Groups of inter-related variables are identified and seen in their manner to be related to each other.

In multi-factorial diseases, it is easy and inexpensive to perform factor analysis which can be used to identify hidden dimensions which may not be apparent from analysis.

Disadvantages of factor analysis

It is not possible to pick the proper rotation using factor analysis alone as all rotations represent different underlying processes and equally valid outcomes of standard factor analysis optimization.

Though not a strictly mathematical criterion, there is much to be said for limiting the number of factors to those whose dimension of meaning is readily comprehensible. The same limitation is reported about variance explained criteria.

The research is requested to choose the solution which generates the most comprehensive evaluation of data.

The Kraiser criterion is the default in SPSS and most computer programs but is not recommended when used as the sole cut-off criterion for estimating the number of factors.

Certain researchers prefer to keep enough factors to account for 80%-90% of the variation. However, other researchers explain variance with a few factors, but lower than 50% (Parsimony).

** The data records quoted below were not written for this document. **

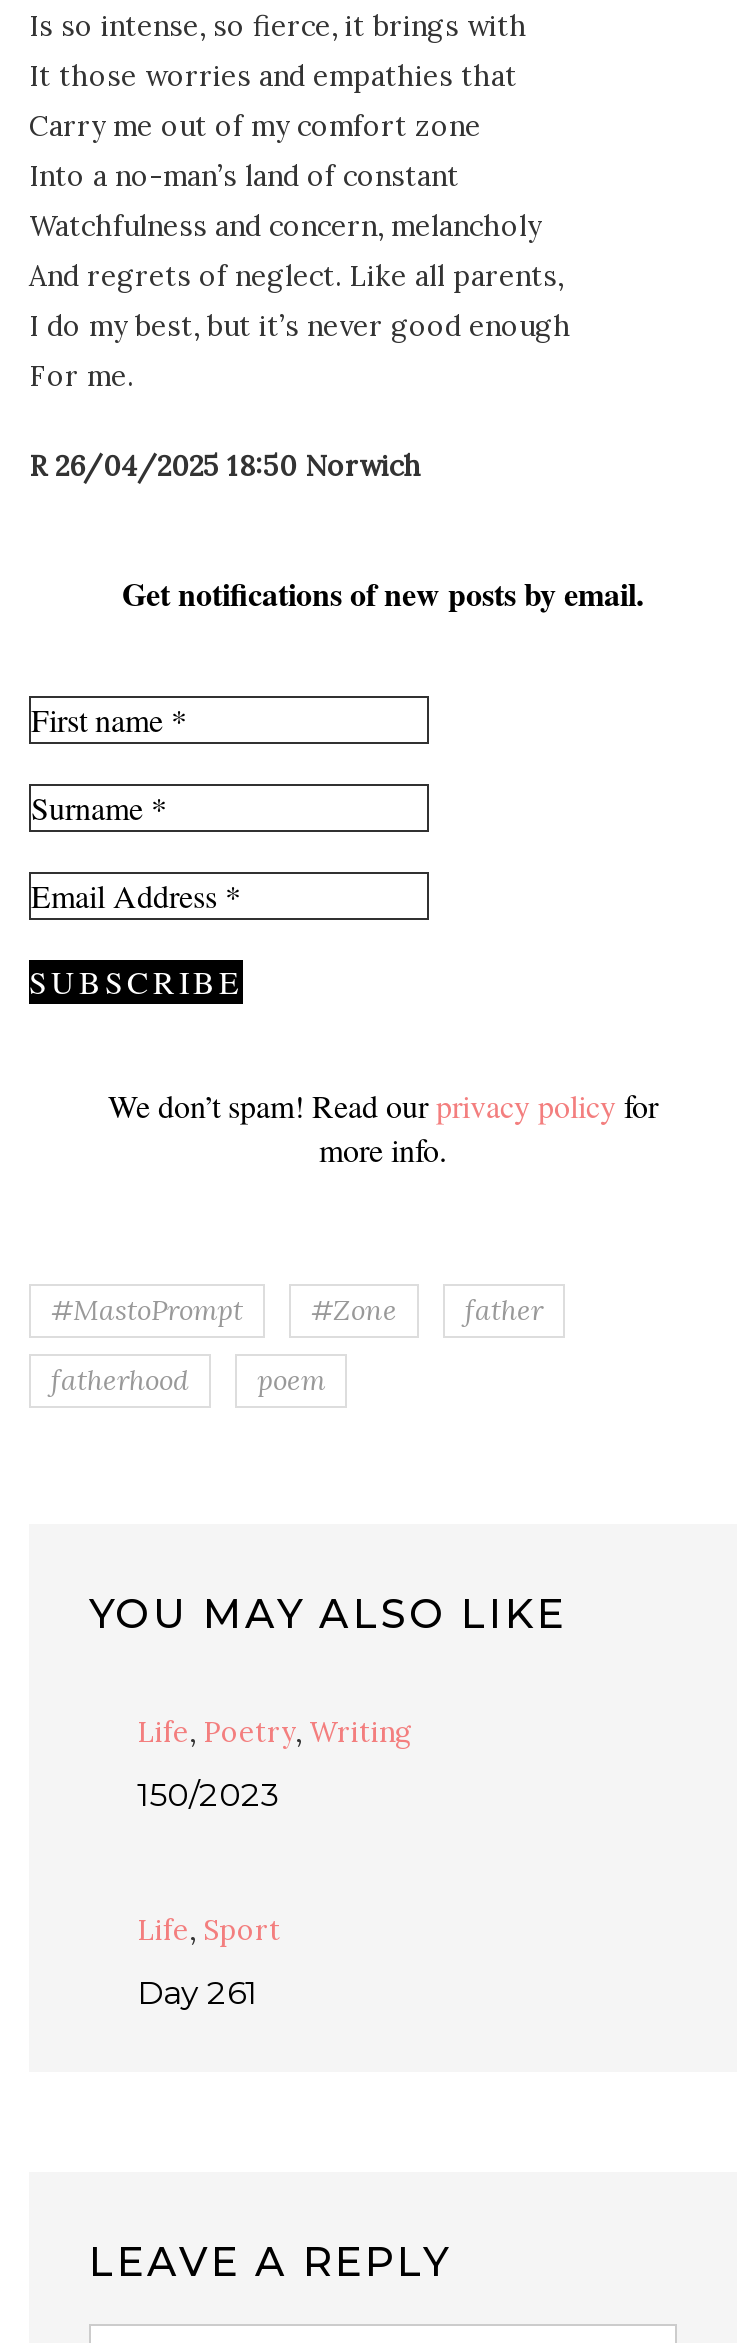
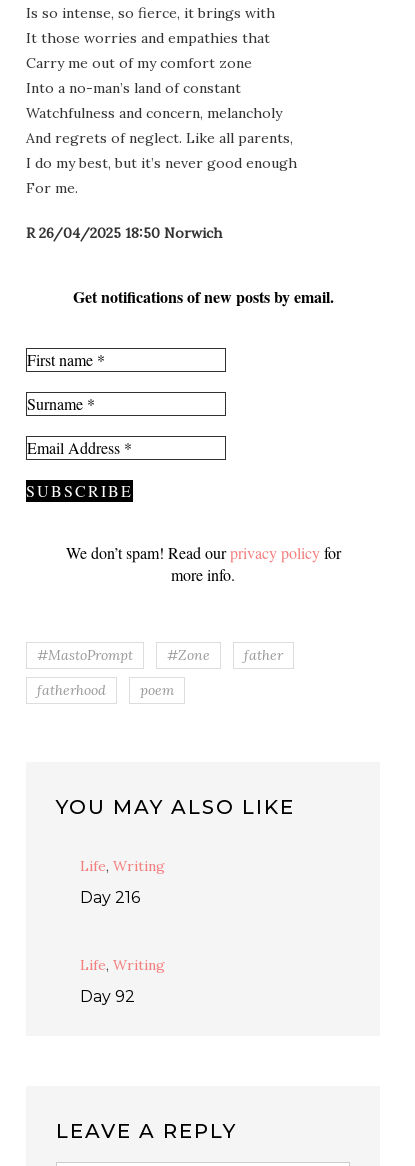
- Life, Poetry, Writing
+ Life, Writing

- 150/2023
+ Day 216

- Life, Sport
+ Life, Writing

- Day 261
+ Day 92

Factor analysis cannot identify causality as interpreting factor analysis is based on using a “ heuristic” convenient solution even if not absolutely “true”. If important attributes (such as lipid components of fats) at primary health care in developing countries like DRC, the value of the procedure was reduced for BMI in absence of MS.

It requires strong background knowledge of biology and Pathophysiology or theory as multiple attributes may be highly correlated for no apparent reason. Varimax was an orthogonal rotation of the components to maximize the variance of the squared loadings (unrotated output accounted for by the first and subsequent factors) of a dimension (Column) on all the variables(Rows) in a factor matrix. Varimax rotation is the easiest and the most simple and common rotation option used in MS [15]. However, oblique rotations might be more suited and more preferred with methods inclusive [31]. In search of underlying dimensions, the use (sometimes an abuse) of factor analysis in Personnality and Social Psychology literature [32]. There are also different rotation methods such as quartimax rotation(an orthogonal alternative), equimax rotation( a compromise between varimax and quartimax criteria), direct oblimin rotation(standard method with a non-orthogonal/oblique rotation with higher eigenvalues but lower interpretability of the factors), and Promax rotation. In this study, we evaluated Promax rotation in addition to varimax rotation. Indeed, Promax rotation was computationally faster alternative non-orthogonal/oblique rotation method than other oblique methods such as direct oblimin rotation. The potential limitations such as the inability of the investigators in collecting sufficient set of product activities, unknown on reasons of associated dissimilar attributes, and obscured factors were excluded or minimized.

Implementation of factor analysis

The implementation of Factor analysis is well established within robust statistical software such as SAS, BMDP and SPSS and R programming language with the factanal function (GPA rotations), and Open Opt [33]. This is evidenced by both analysis and scree plots and the three dimensional charts.

Conclusion

The factor analysis performed for this study suggests that the clustering of the non-lipid variables is sufficient to define CDM in black Africans at including glucose metabolism, Blood pressure and Obesity. Since 3 factors in sequencing dyslipidemia, hypertension, and abdominal obesity-dysglycemia were identified for the Bantu Central African MS phenotype, more one major factor could be accounted for this specific MS. Early prevention and management (diagnosis and proper intervention) strategies for those modifiable loaded risk variables could reduce the burden of type 2 DM, MS, and emerging cardiovascular disease in Central Africa.